» Aim of the task: Starting at the first line of the listing below, repeat each line exactly until the line containing "none -> <span>肉体的にも精神的にも大ダメージ</span>", which you include. Leave out pictures.

» Exercise inputs:
[Start of Attachment]
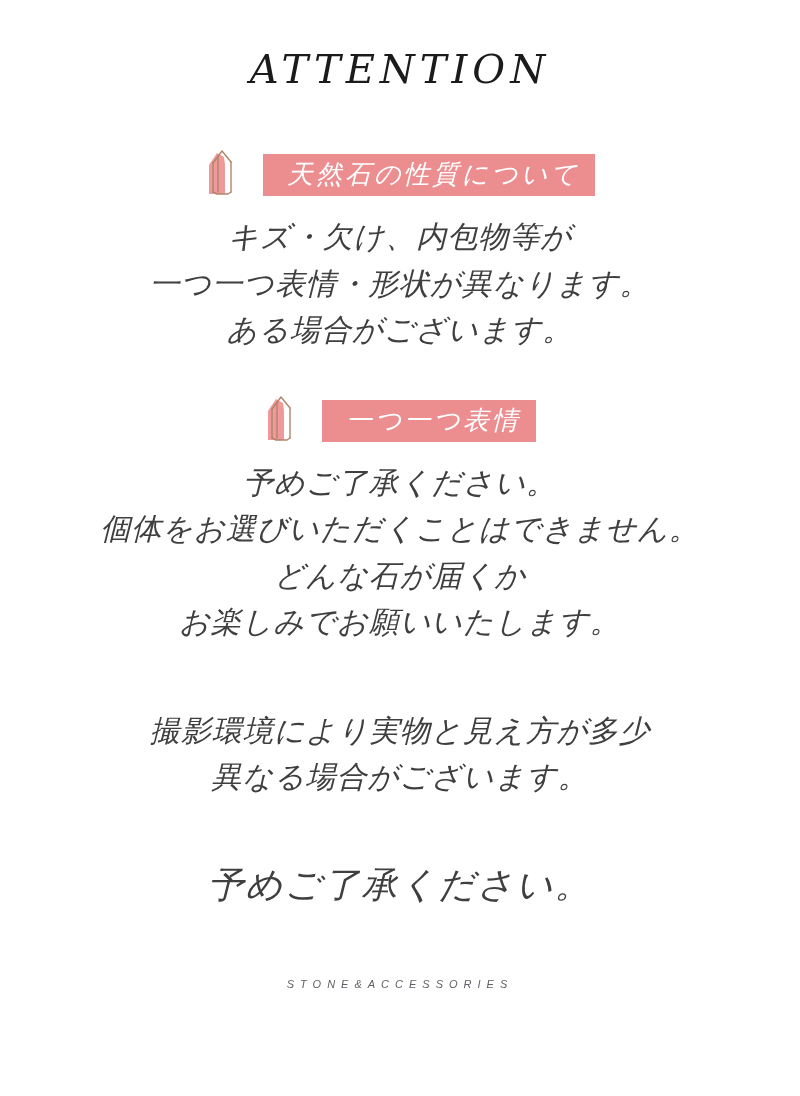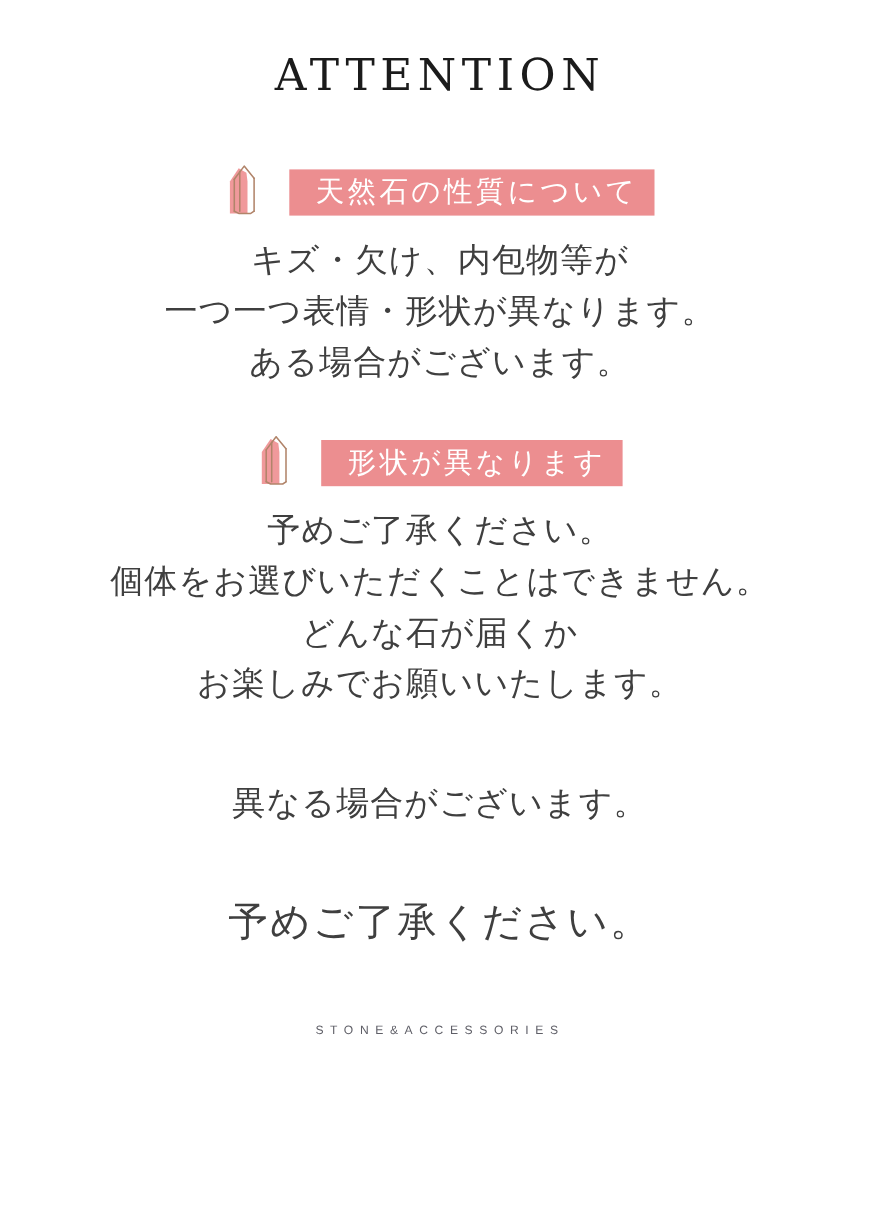"ATTENTION" .page { font-style: none -> italic }
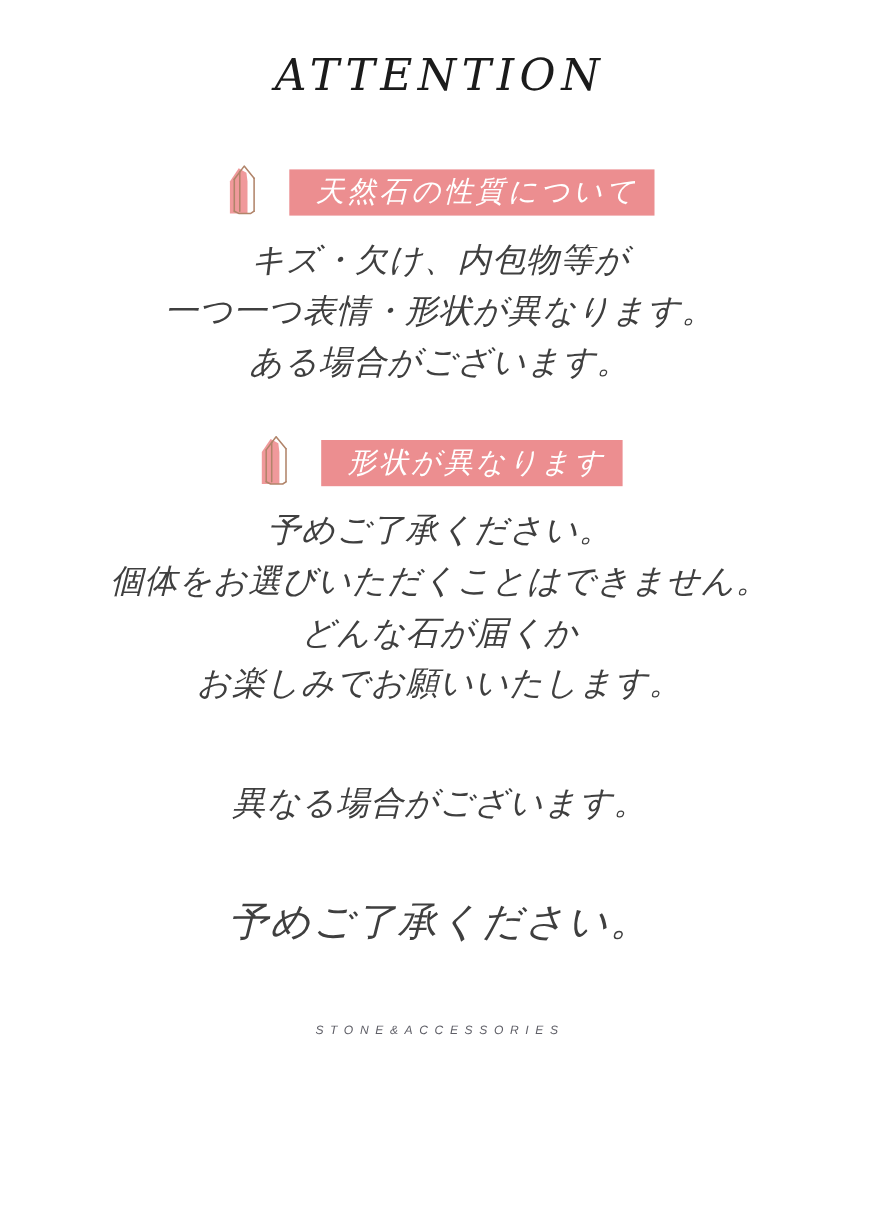"形状が異なります" div.section-label { text: 形状が異なります -> 一つ一つ表情 }
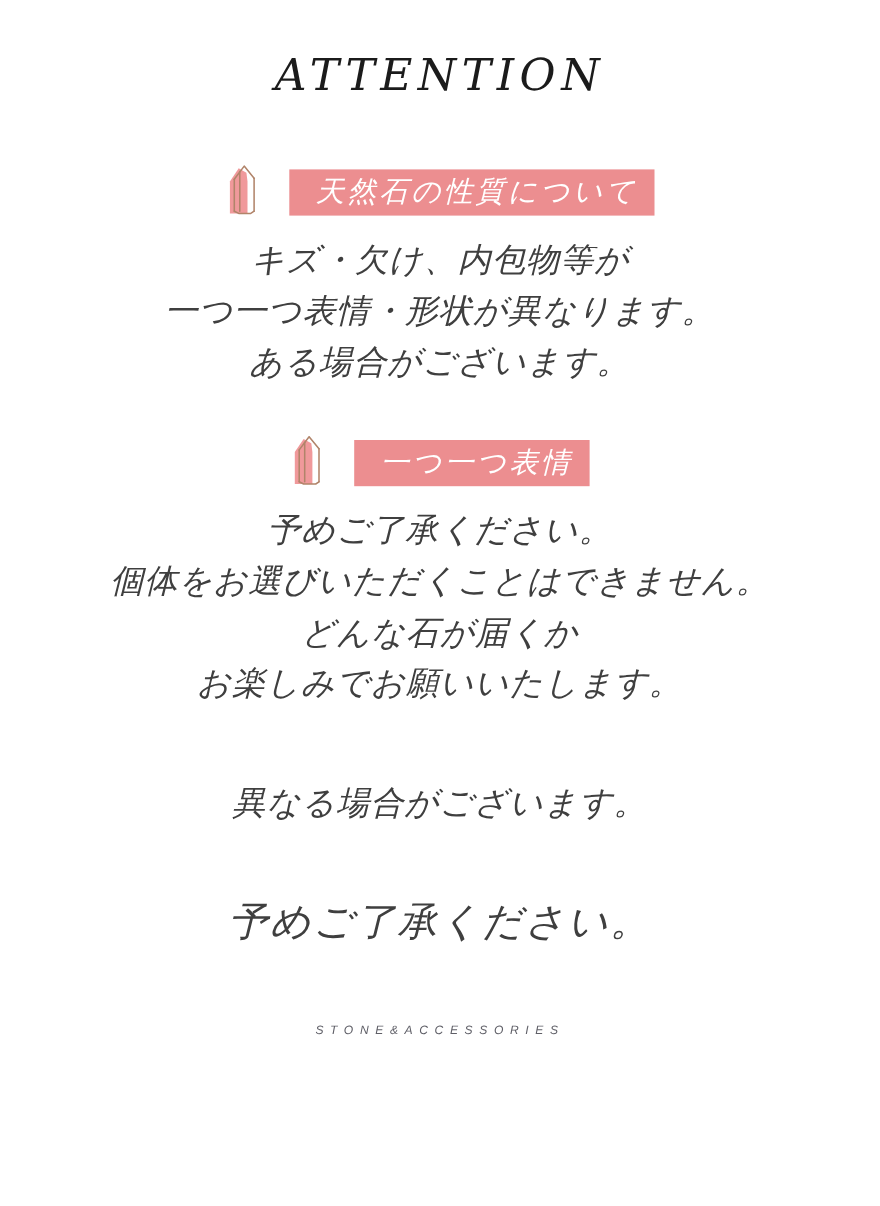"撮影環境により実物と見え方が多少" div { html: none -> <div>撮影環境により実物と見え方が多少</div> }
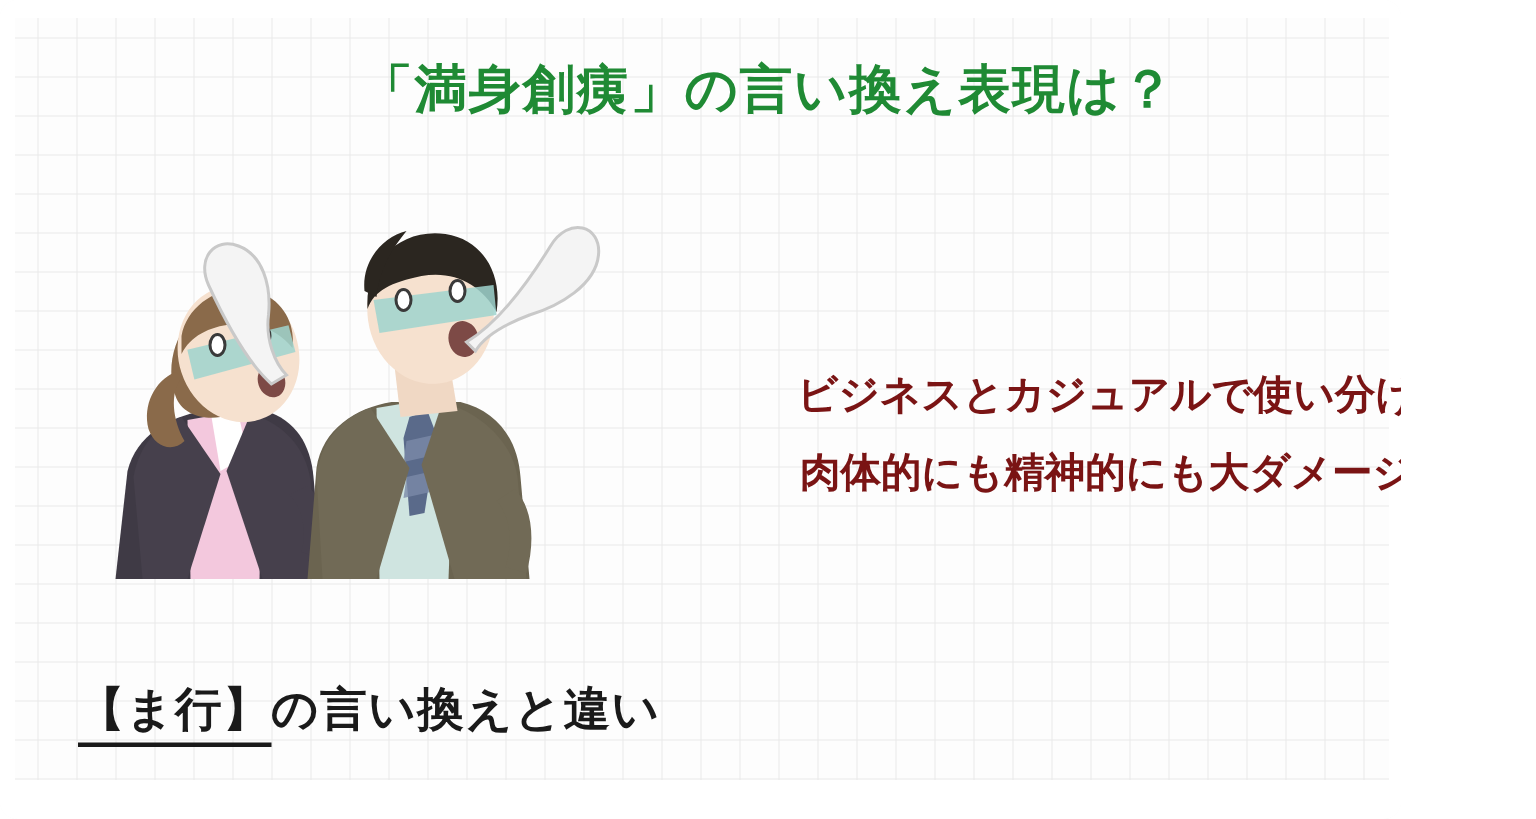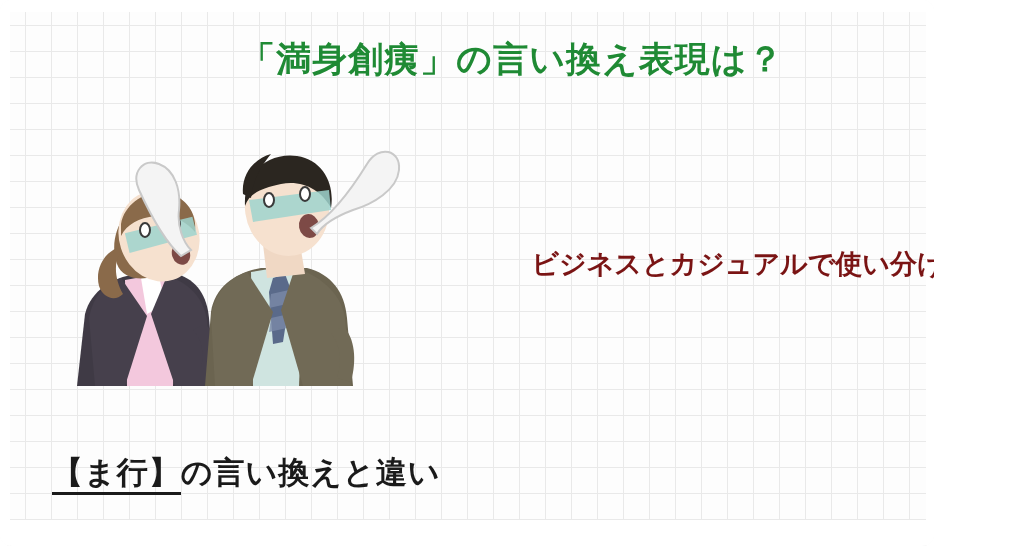"肉体的にも精神的にも大ダメージ" span.line { html: none -> <span>肉体的にも精神的にも大ダメージ</span> }
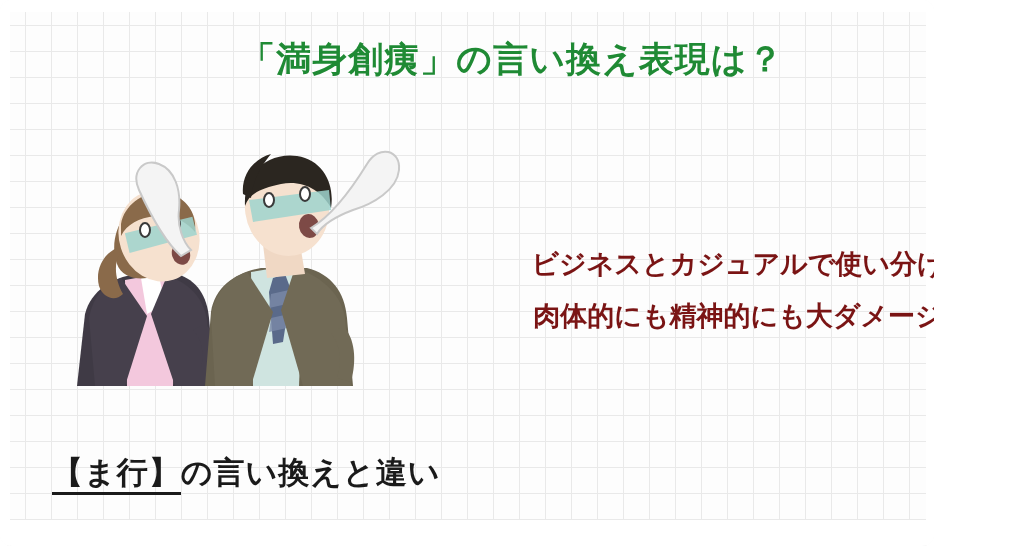"【ま行】の言い換えと違い" #footer { font-family: Liberation Sans, sans-serif -> Liberation Mono, monospace }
[End of Attachment]
» Result of the exercise:
"ATTENTION" .page { font-style: none -> italic }
"形状が異なります" div.section-label { text: 形状が異なります -> 一つ一つ表情 }
"撮影環境により実物と見え方が多少" div { html: none -> <div>撮影環境により実物と見え方が多少</div> }
"肉体的にも精神的にも大ダメージ" span.line { html: none -> <span>肉体的にも精神的にも大ダメージ</span> }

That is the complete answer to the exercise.